African American History Month originated from an event that took place during the second week of February which was called “Negro History Week”. This week was established between Abraham Lincoln and Frederick Douglass’ birthdays to encourage public schools to teach their students about the history of African Americans. After awhile, Negro History Week became more and more familiar to the public, and some mayors in the United States even made it a holiday. Black History Month was first celebrated in February 1970 at Kent State and officially recognized by President Gerald Ford in 1976. February has been chosen as the designated Black History Month by every American president since then.

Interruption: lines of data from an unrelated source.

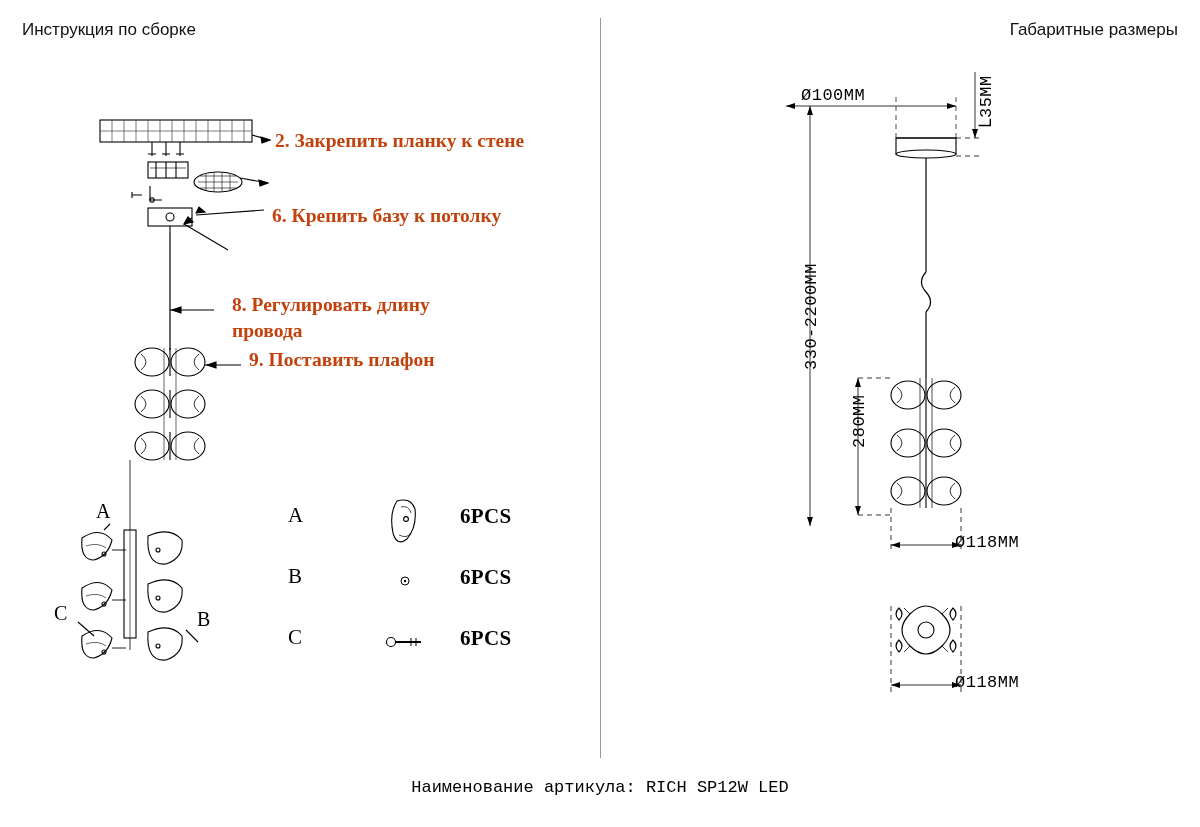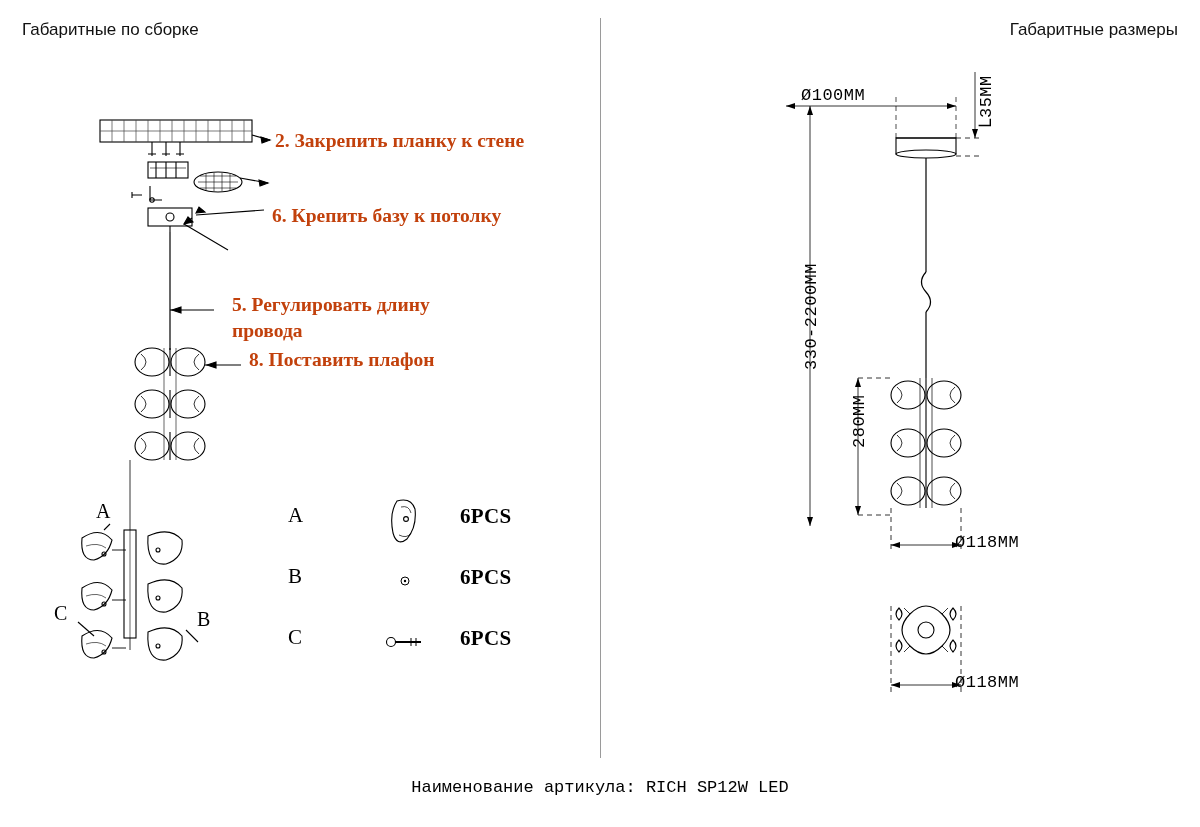"Габаритные по сборке" div.hdr { text: Габаритные -> Инструкция }
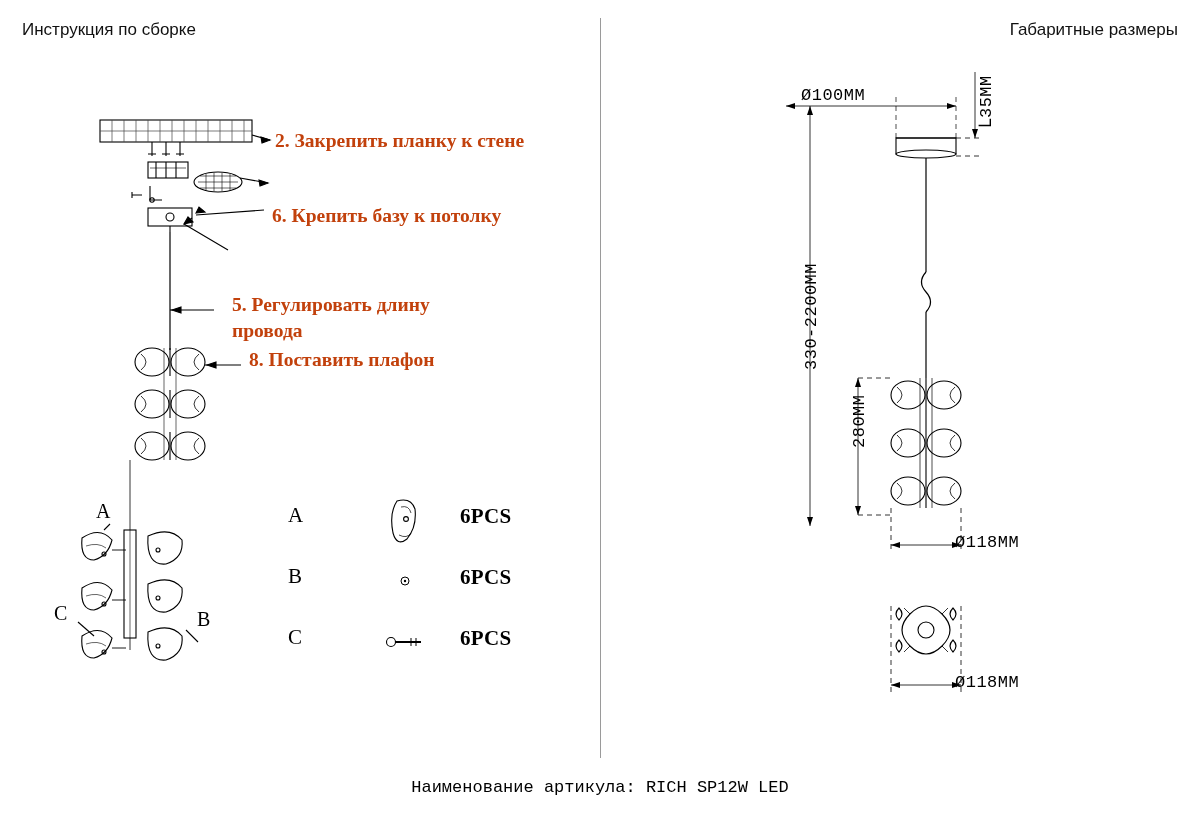"5. Регулировать длину" div.step { text: 5 -> 8 }
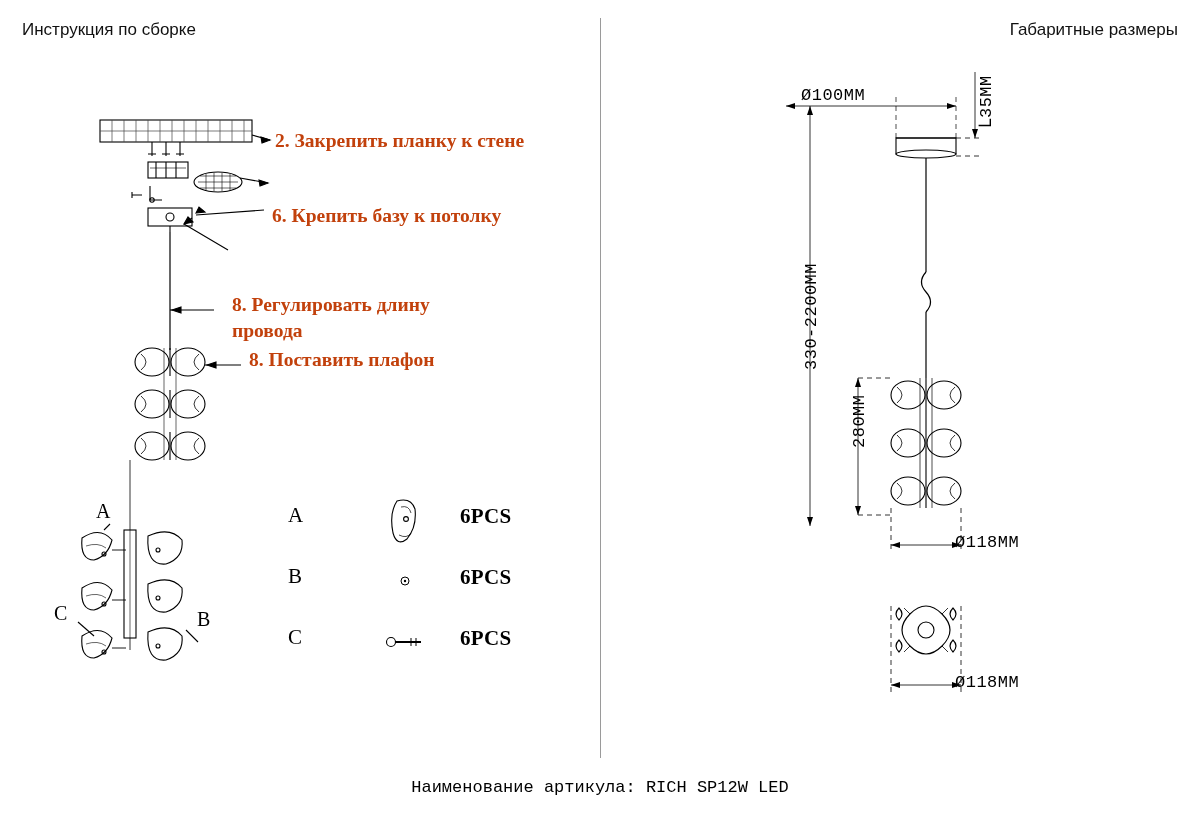"8. Поставить плафон" div.step { text: 8 -> 9 }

A strong supportive group that represents students of all races is the Black Student Union (BSU). Their goal is to maintain a place where students can be themselves as well as spread the importance of equal education and African American history. Club president Senior Jayda Williams said, “Whether you are white, black, Hispanic, Asian, etc., try to be open to learning more about culture and traditions and whose decisions and actions still have an affect on people of all races today.” If students are interested in learning more about African American history, they are welcome to join BSU where they will be treated with respect and educated on the aspects of Black History.
BSU also plans to host a few Black History Month events to celebrate. Williams explained, “We plan on doing a segment on K-PAW where each day a student talks about a different historical figure.” This means that each day of February a student from BSU will be featured on K-PAW, and they will get to choose a particular historical figure to talk about.
While some might consider Black History Month to be a celebratory event, others believe that the education of African American History should not be reduced to just one month. Actor Morgan Freeman claimed, “I don't want a Black History Month. Black history is American history." He believes that the men and women who stand up for equal rights for all American citizens should be recognized more often than it is now.
Even though it may only last one month, Black History Month is a monumental celebration that many men and women relish. If it were not for the brave and hopeful citizens who risked their lives to preserve the rights of all people, the world would not be as free as it is today. This annual observance stands as a representation of these people and the hard work they put into earning their freedom.